Liu Xiaobo was arrested Tuesday on suspicion of "inciting to subvert state power," which carries a maximum penalty of 15 years in jail. It was the highest-profile arrest of a Chinese dissident since human rights activist Hu Jia was detained last year ahead of the Beijing Olympics.

On Thursday, about 30 activists led by several Hong Kong opposition lawmakers chanted "Free Liu Xiaobo immediately" and "We oppose criminal convictions based on speech" outside the Chinese government's liaison office in the territory. Hong Kong is a Chinese-ruled former British colony that enjoys freedom of speech under a semiautonomous political system.

"We are worried if Liu Xiaobo will get a fair trial and get enough legal help," the protesters said in a statement.

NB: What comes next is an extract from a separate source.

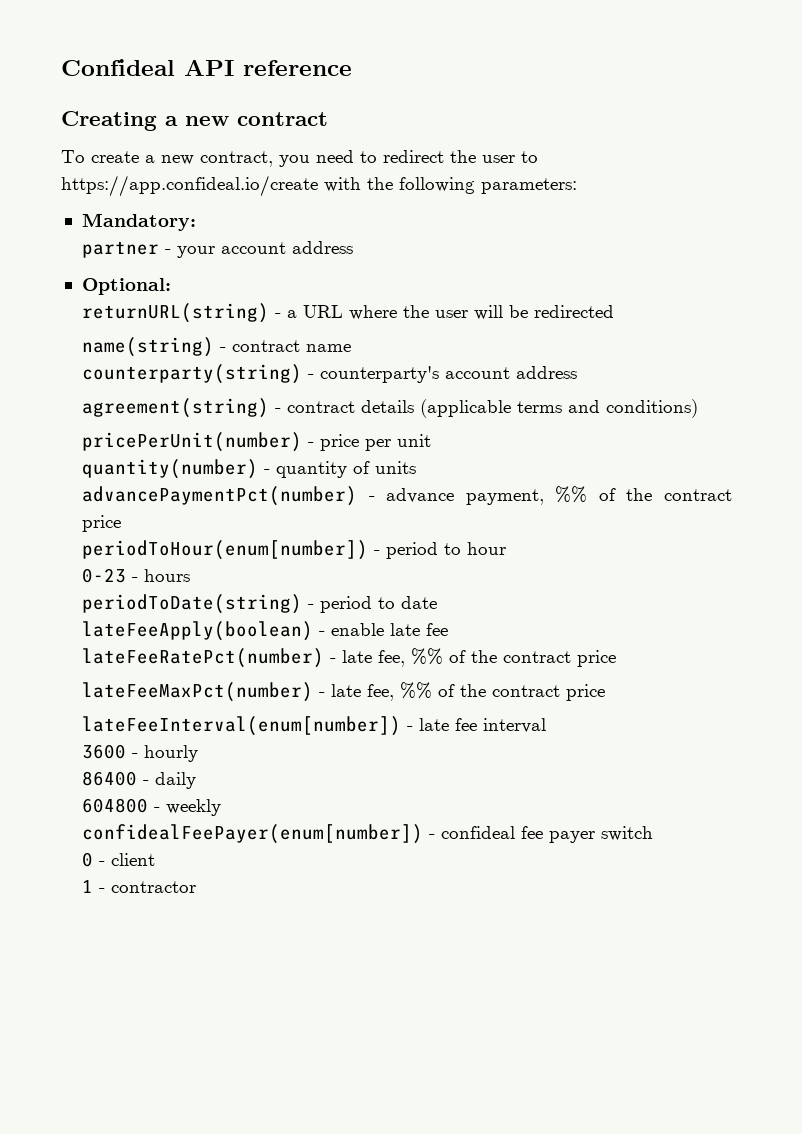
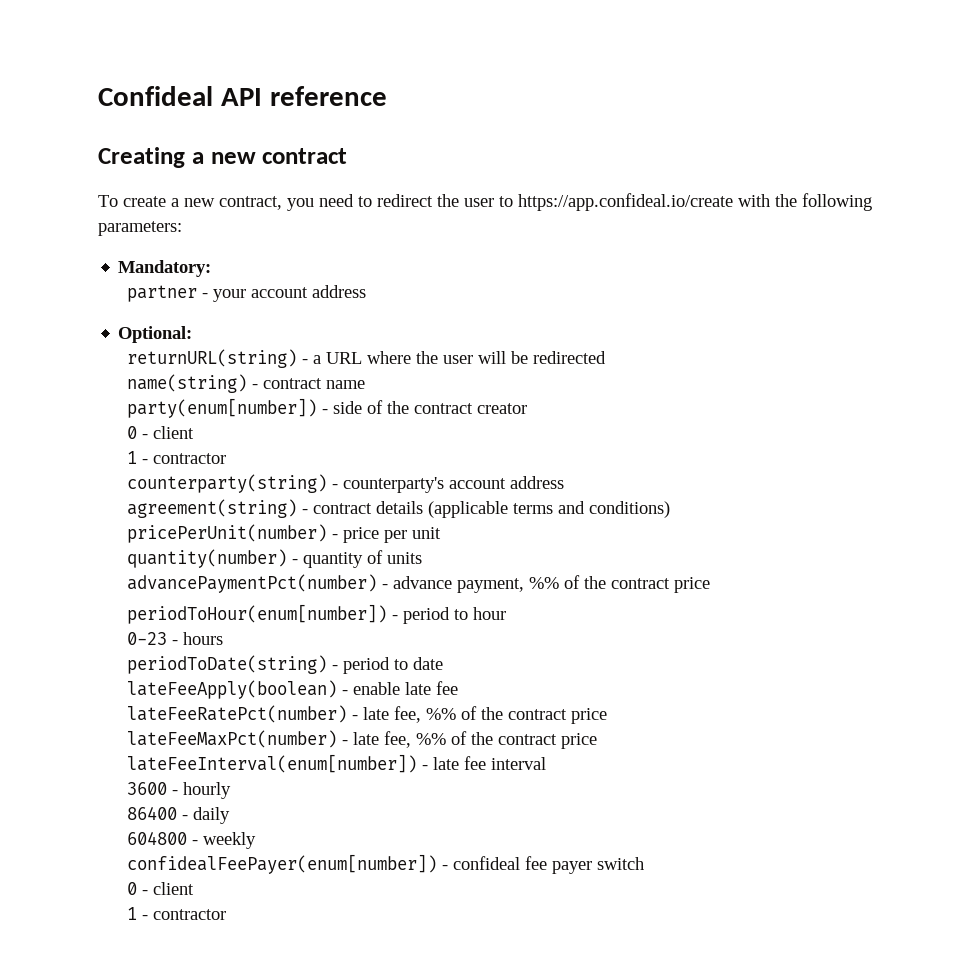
(351, 348) none -> [126,398,527,418] [126,426,194,439] [126,451,226,464] // party(enum[number]) - side of the contract сreator // 0 - client // 1 - contractor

Liu was among more than 300 lawyers, writers, scholars and artists who signed "Charter 08" in December calling for a new constitution guaranteeing human rights, election of public officials, freedom of religion and expression, and an end to the Communist Party's hold over the military, courts and government.

It also called for the abolition of the criminal code that allows people to be imprisoned for "incitement to subvert state power" _ the charge Liu now faces.

Liu was detained a day before the manifesto was published.

In his writings, most published only online, the 53-year-old former professor has called for civil rights and political reform, making him subject to routine harassment by authorities.

He also previously spent 20 months in jail for joining the 1989 student-led protests in Tiananmen Square, which the Chinese military crushed, killing at least hundreds.

In a statement Thursday, former Tiananmen Square student leader Wang Dan, who lives in exile in the U.S., said Liu's arrest showed China remained a hard-line regime despite two decades of capitalist-style economic reforms.

"Even though Chinese society is changing, even though the Chinese economy is growing, the fundamental nature of the Chinese Communist Party's authoritarianism and their use of state violence to maintain their way of governance hasn't changed," Wang said in the statement.

Democrat Nancy Pelosi, the leader of the U.S. House of Representatives, said in a statement Wednesday that Liu's arrest "deserves the full condemnation from the international community."

"The Chinese government should cease its efforts to suppress the Charter 08 movement and listen to the many Chinese people calling for political reforms," Pelosi said.